Sequent calculi for three-valued logics (Q1277163)

This paper presents complete sequent calculi for different 3-valued propositional logics, in a uniform way. Each calculus is built around the structural rules: thinning, contraction, interchange and cut, using so-called beginning sequents and logical rules of inference which are specific for that logic. Complete calculi are presented for the weakly intuitionistic logic of \textit{A. M. Sette} and \textit{W. A. Carnielli} [``Maximal weakly-intuitionistic logics'', Stud. Log. 55, No. 1, 181-203 (1995; Zbl 0841.03009)], the 3-valued paraconsistent logic of \textit{A. M. Sette} [``On the propositional calculus P\(^1\)'', Math. Japonicae 18, 173-180 (1973; Zbl 0289.02013)], \textit{A. Wronski}'s logic [``A three element matrix whose consequence operation is not finitely based'', Bull. Sect. Logic, Pol. Acad. Sci. 8, 68-71 (1979; Zbl 0419.03017)] and \textit{K. Palasińska'}s logics [``Three-element nonfinitely axiomatizable matrices'', Stud.
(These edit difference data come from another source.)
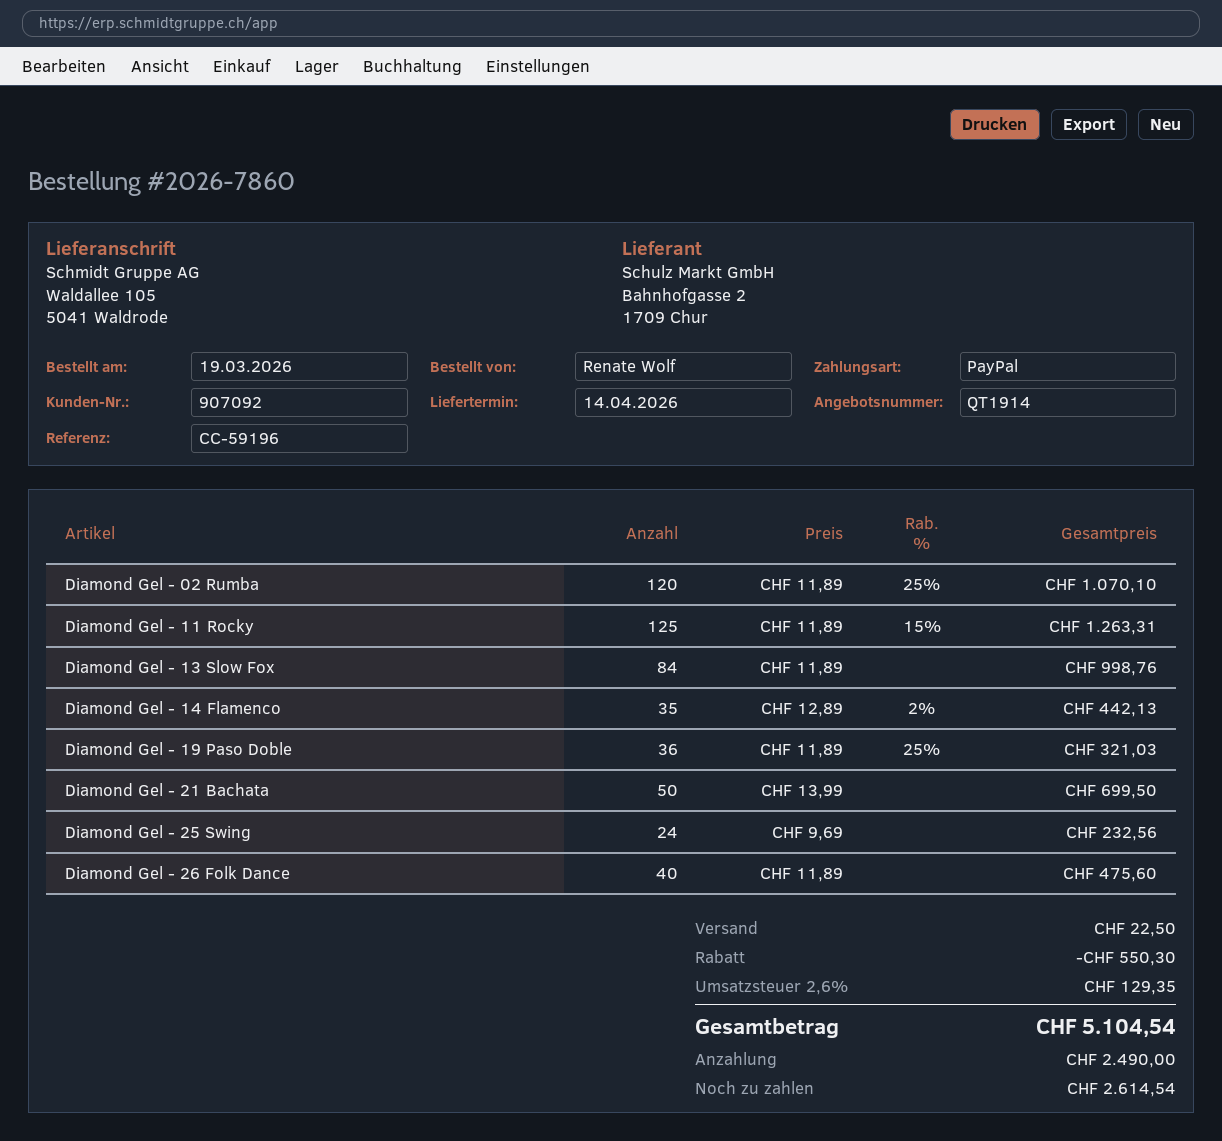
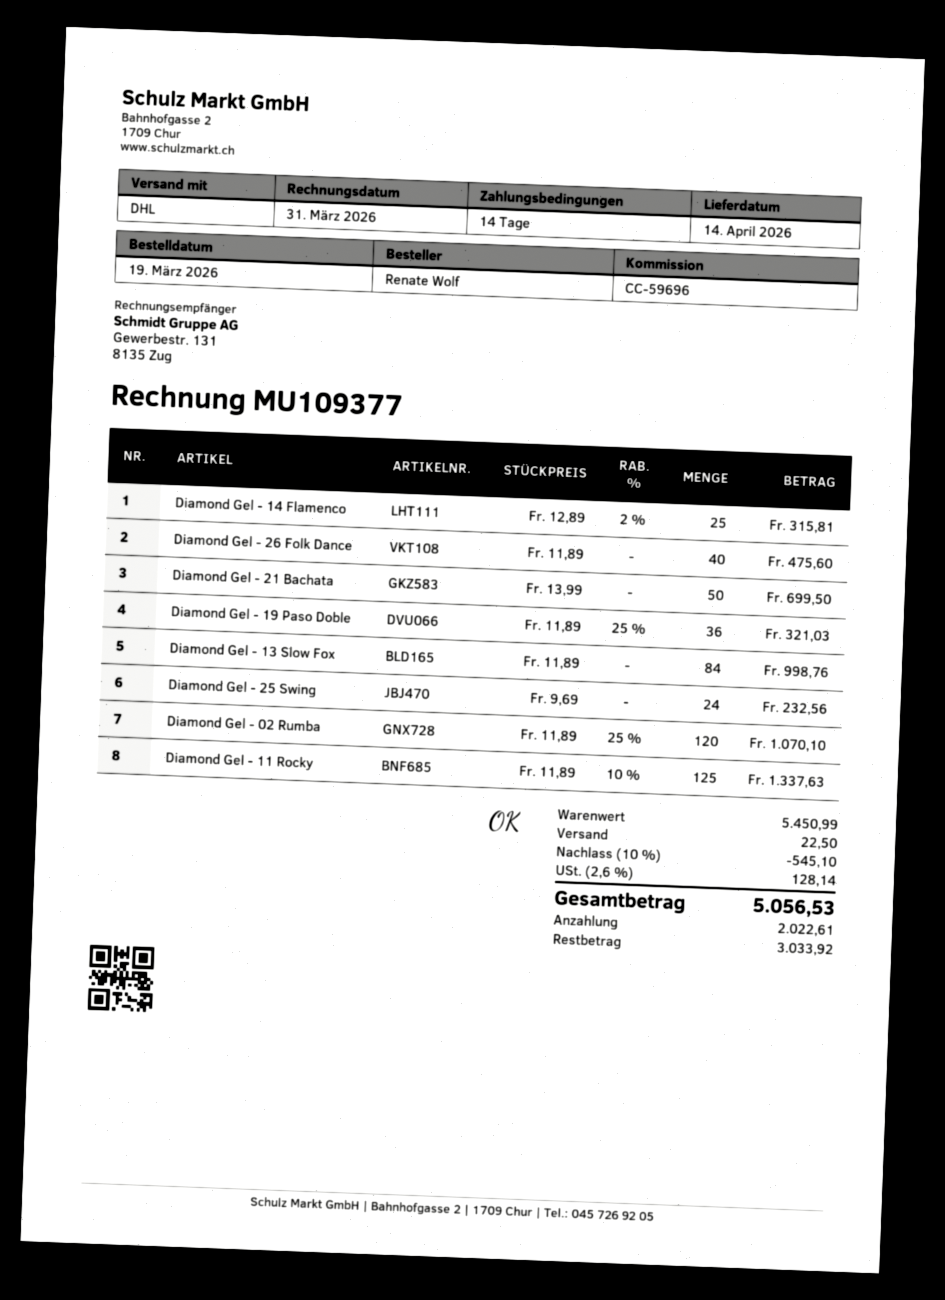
reference: CC-59196 -> CC-59696
Diamond Gel - 11 Rocky: 125 x 11.89 - 15% = 1263.31 -> 125 x 11.89 - 10% = 1337.63
Diamond Gel - 14 Flamenco: 35 x 12.89 - 2% = 442.13 -> 25 x 12.89 - 2% = 315.81
discount: 550.30 -> 545.10
tax: 2.6% = 129.35 -> 2.6% = 128.14
total: 5104.54 -> 5056.53
deposit: 2490.00 -> 2022.61
balance: 2614.54 -> 3033.92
Log. 53, No. 3, 361-372 (1994; Zbl 0808.03004)]. For the first two, also a cut-free version is considered. The completeness of those calculi refers to the specific validity notion of a sequent, based on the choice of the set of designated values, either \(\{ t \}\) or \(\{t,u\}\) depending on the logic. The paper concludes with a complete calculus (including a cut-free system) for the 3-valued conditional logic of \textit{F. Guzman} [``Gentzen system for conditional logic'', Stud. Log. 53, No. 2, 243-257 (1994; Zbl 0807.03011)], where the validity notion is based on the linear ordering \( f < u < t \) of the truth-values.